Don’t worry, I’m not going to abandon all I’ve done on this site; I’m just going to make a slow pivot. And it’s not about my photography, just how I share it.
For the past five years or so I’ve been posting test photos and reviews of vintage cameras found in thrift stores. Before that I published a few digital photos I was, at the time, fairly proud of — and would now almost rather forget (but I won’t delete them because, on the internet, what would be the point?).
Over time I started to review things more seriously and dig up deeper technical and historic details. I started publishing resources about things like where to get film processed, how to fight intellectual property thieves online, and how to join in the worldwide film-loving community.
Some of my deep reviews, especially “A year with the Nikon FM2n,” and the more recent “A year with the Pentax 6×7,” have been seen by dozens of people every day. Some of my writings on less-well-represented cameras, such as the Kodak No. 2 Folding Cartridge Hawkeye Model B and the Konica Auto S2 rangefinder, have likewise ranked well in searches for a long time.

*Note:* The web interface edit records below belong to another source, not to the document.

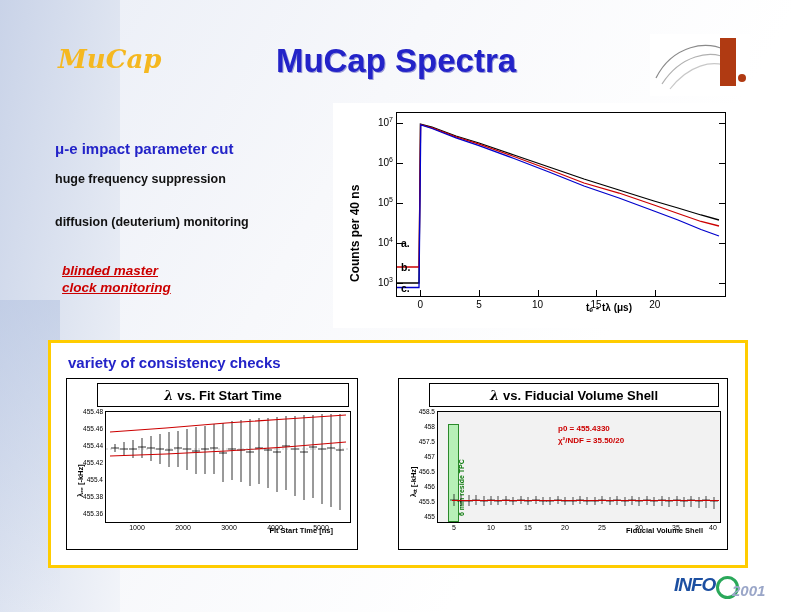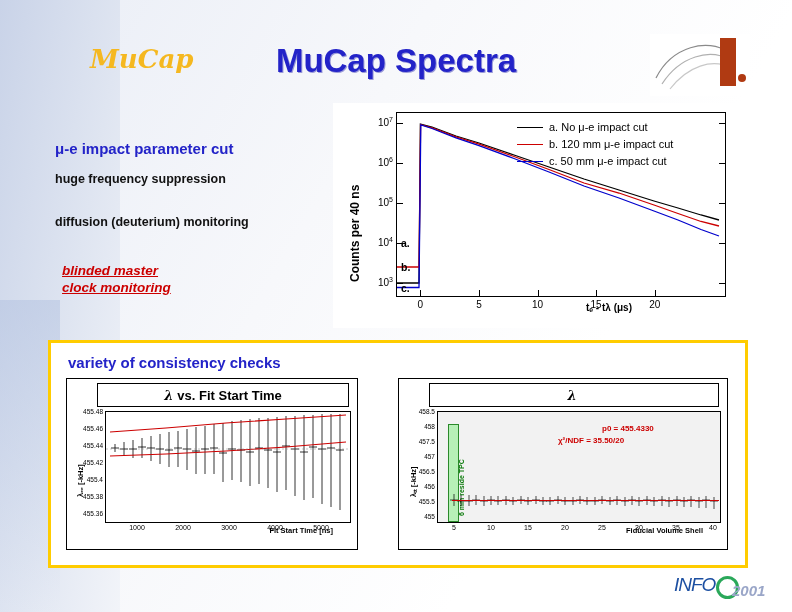"MuCap" .logo { margin-left: 32px -> none }
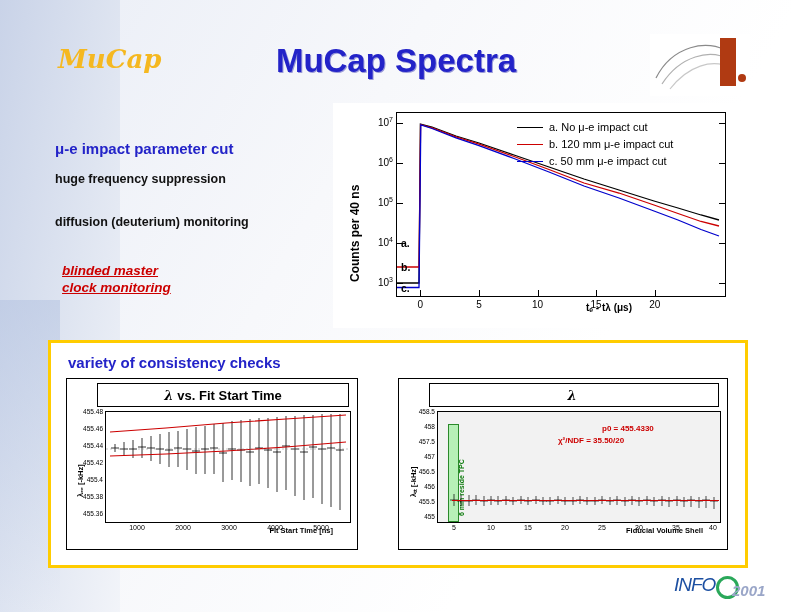"a. No μ-e impact cut" div.legend { html: <div> <div><span></span><span>a. No μ-e impact cut</span></div> <div><span></span><span>b. 120 mm μ-e impact cut</span></div> <div><span></span><span>c. 50 mm μ-e impact cut</span></div> </div> -> none }
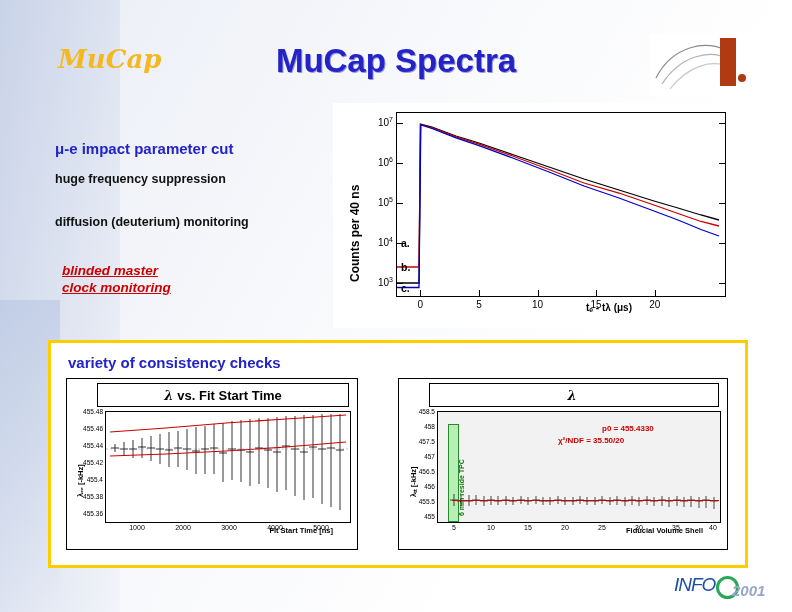"vs. Fiducial Volume Shell" span { html: none -> <span>vs. Fiducial Volume Shell</span> }
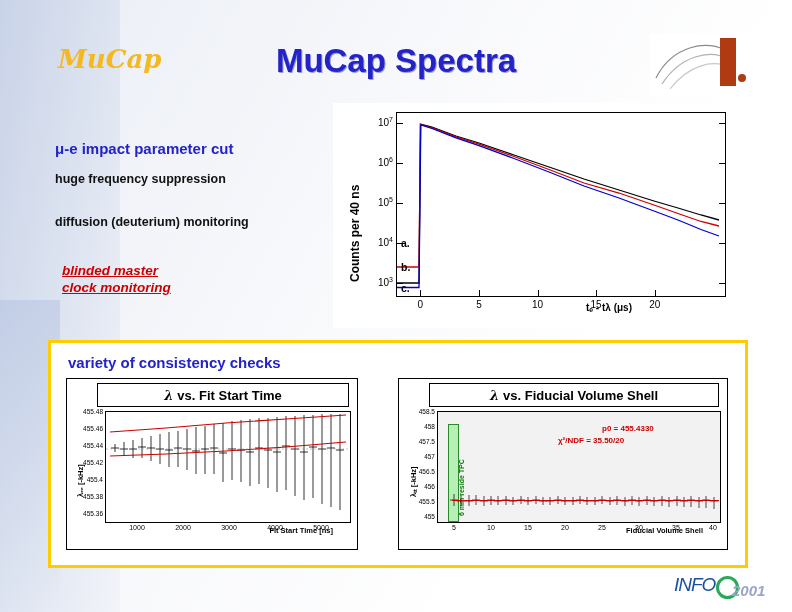"p0 = 455.4330" div.fitlab { margin-left: 44px -> none }
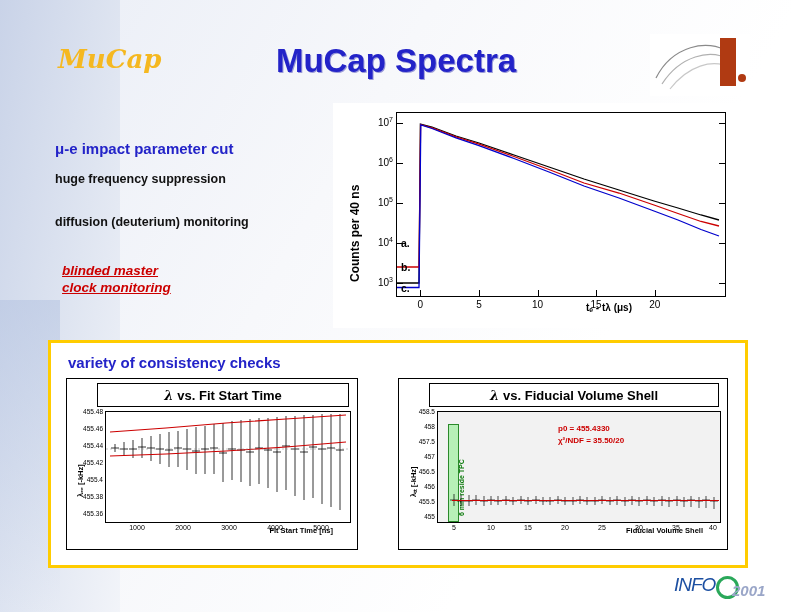"INFO" .footer-logo .txt { font-weight: normal -> bold }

And I know my reviews have improved a lot in that time. I’ve had so much fun collecting esoteric (and mostly not-so-esoteric) cameras from thrift stores and trying them out. And I’m not necessarily going to stop that. But, after seriously examining just how I classify my cameras and why I have so many (a bunch are for sale now), I’ve started to move my thinking to a different track.
Mentally, I’m much more focused on photography as a craft than as a hobby, and thinking more about the work than the tools. I’ve become somewhat tired of acquiring lots of cameras, old cameras, unique cameras. I’m more interested now in good cameras that fit the work I’m trying to do. And I’ll still be playing with expired film (I have a supply that will last quite a while), but I’ll be using more fresh film. In short, I’m getting more serious.
Along with that, I plan to shift — slowly — the focus of my writings on this blog. I still have a couple dozen camera reviews in the pipe, and I may find more in the meantime that get added to the queue, but there’s one major area of photography that I feel I’ve missed.
I haven’t written much about the method — the philosophy — of photography. Largely that’s been because I haven’t felt like I had a lot to say, or when I did have something to say, I wasn’t sure if I really had the expertise to say it.
The latter part, at least, hasn’t really changed. But I’ve decided that as more of the concepts I’ve studied have gelled for me I might be more qualified to opine upon them, if only to invite discussion and broaden my mind. If these writings are helpful only in bringing the subjects to others’ minds so that they set off on an independent line of study, I will consider that a great success.
Don’t worry, I’m not going to start preaching from my ethereal pulpit, and I can’t hope to rival great photography educators like Ansel Adams in my writings. But I hope that as my own thoughts on the subject evolve and grow I can share them here and get people thinking. If I manage to open some minds to the possibilities in the process, so much the better.
There will still be plenty of more technical stuff and fun things, too, don’t worry. I’m just moving from a focus on the camera as an end to the camera as a means, and I hope to discuss the products of the photographer-camera unit more than the tools themselves.
So this new occasional series will slowly replace the previous In My Bag/This Week series, because that series was largely about what I had found in thrift stores, what I was planning to review, and so on. I’ll still post them occasionally, I’m sure, but they will be less and less frequent.
The new Method category and series will focus more on the art of being a photographer: thinking like one, acting like one, and considering images as both artistic and documentary endeavors. There will still be technical aspects, but with more focus on how my ideas about being a photographer evolve. I suspect a lot of things will be anchored by quotes from great photographers, since I’ve got a notebook full of them.
For now, let me leave you a quote from Walter L. Creese, Professor of Architectural History and Preservation at the University of Illinois Urbana-Champaign, from his forward for Larry Kanfer‘s “Prairiescapes: Photography”:
Artists can help us see things in our environment that we might otherwise miss; they can make commonplace sites seem out of the ordinary.